[SUPPLIED DATA Boundary: Start]

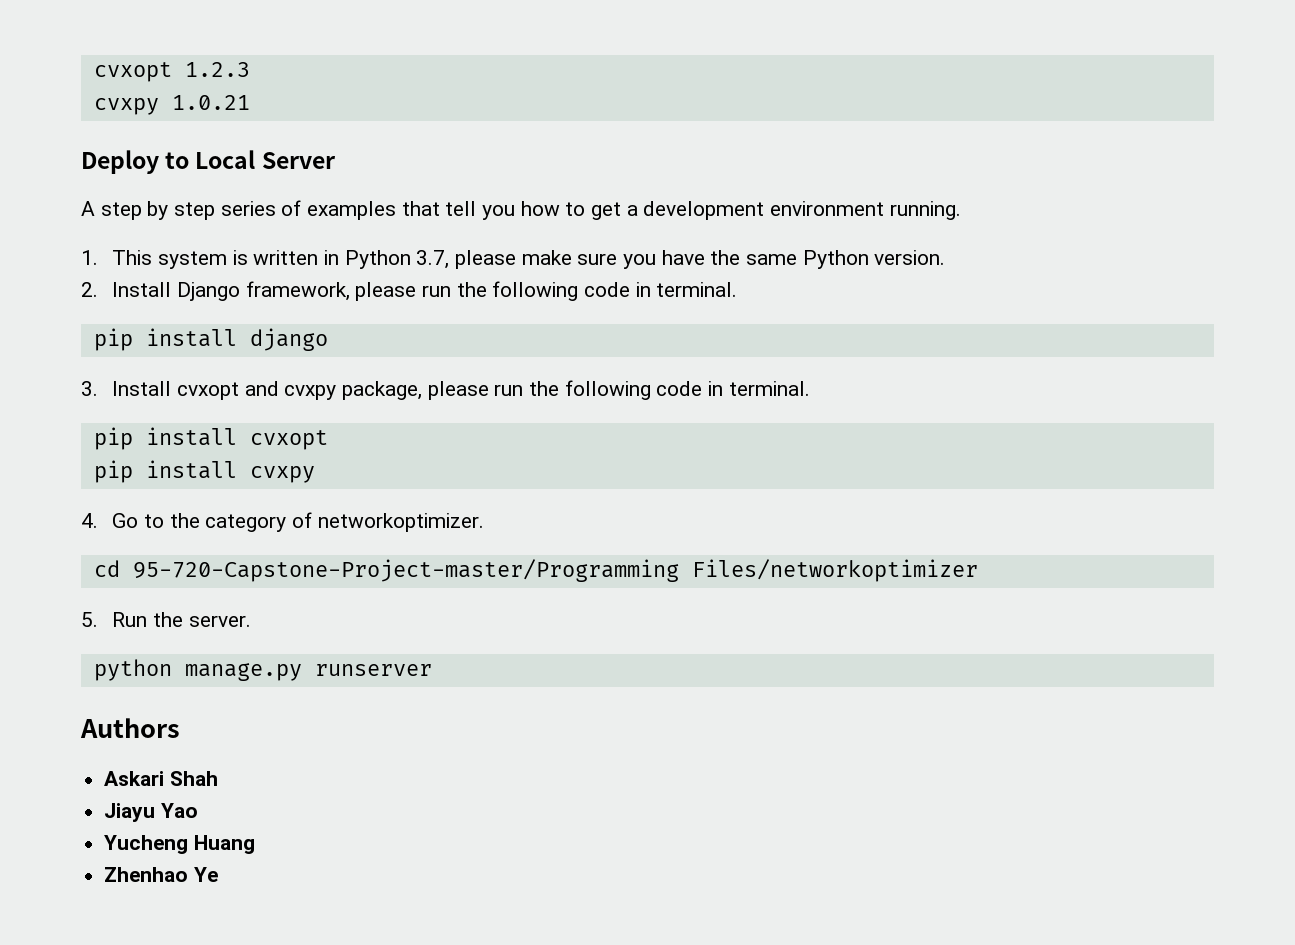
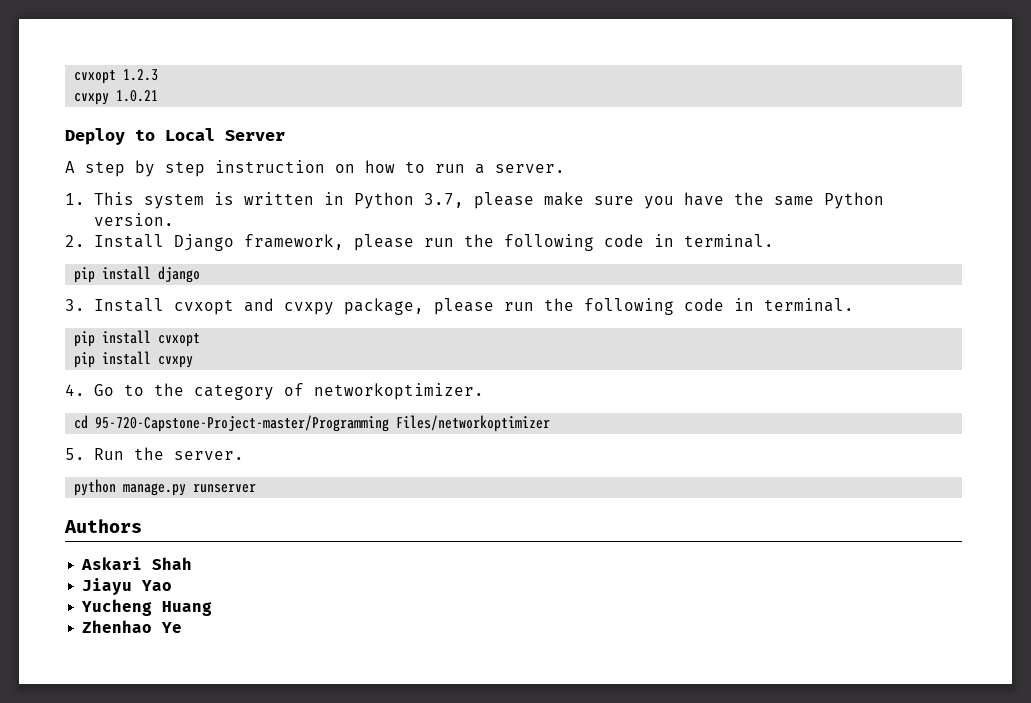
- A step by step series of examples that tell you how to get a development environment running.
+ A step by step instruction on how to run a server.

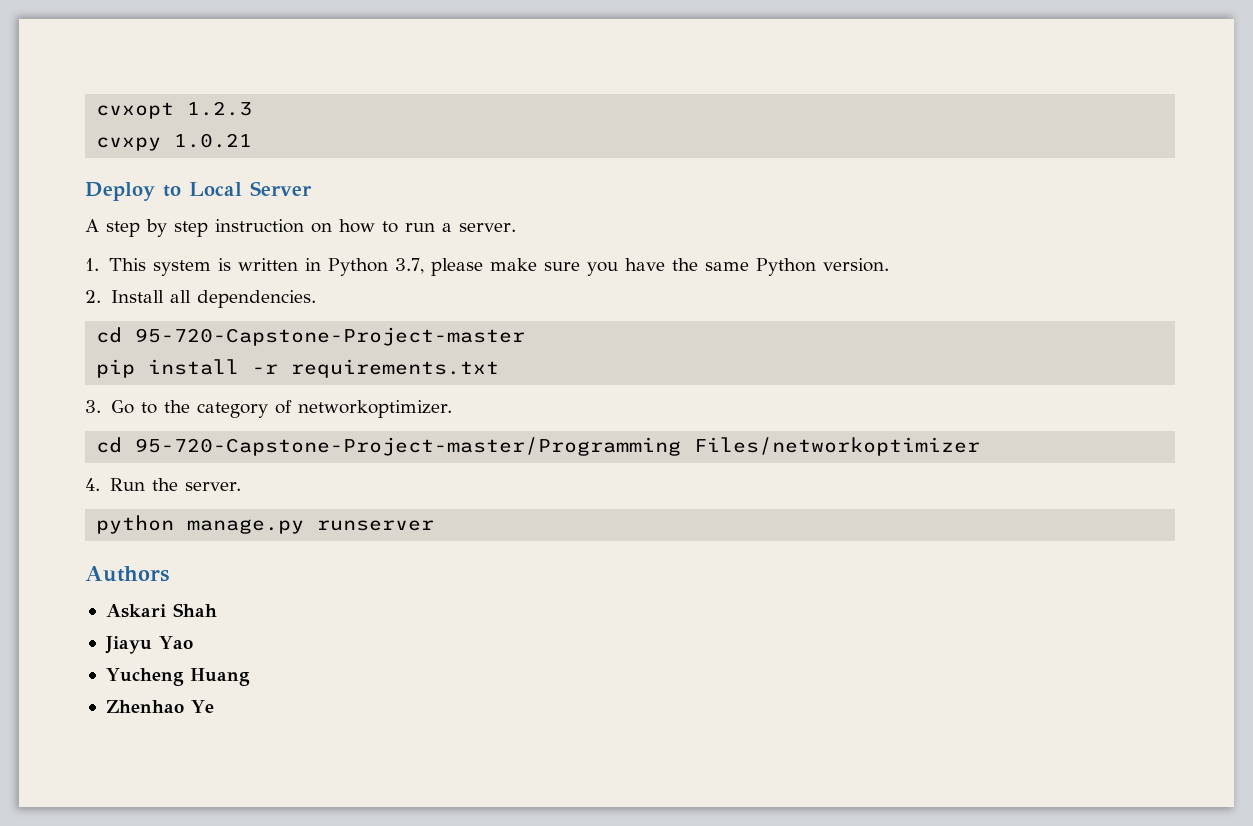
- 2. Install Django framework, please run the following code in terminal.
- pip install django
- 3. Install cvxopt and cvxpy package, please run the following code in terminal.
- pip install cvxopt
- pip install cvxpy
- 4. Go to the category of networkoptimizer.
+ 2. Install all dependencies.
+ cd 95-720-Capstone-Project-master
+ pip install -r requirements.txt
+ 3. Go to the category of networkoptimizer.
- 5. Run the server.
+ 4. Run the server.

[SUPPLIED DATA Boundary: End]

TASK PROMPT =
What you return should match, exactly, the stretch of the listing above that runs from the line with "- pip install cvxopt" to its last line.

SOLVED PROBLEM =
- pip install cvxopt
- pip install cvxpy
- 4. Go to the category of networkoptimizer.
+ 2. Install all dependencies.
+ cd 95-720-Capstone-Project-master
+ pip install -r requirements.txt
+ 3. Go to the category of networkoptimizer.
- 5. Run the server.
+ 4. Run the server.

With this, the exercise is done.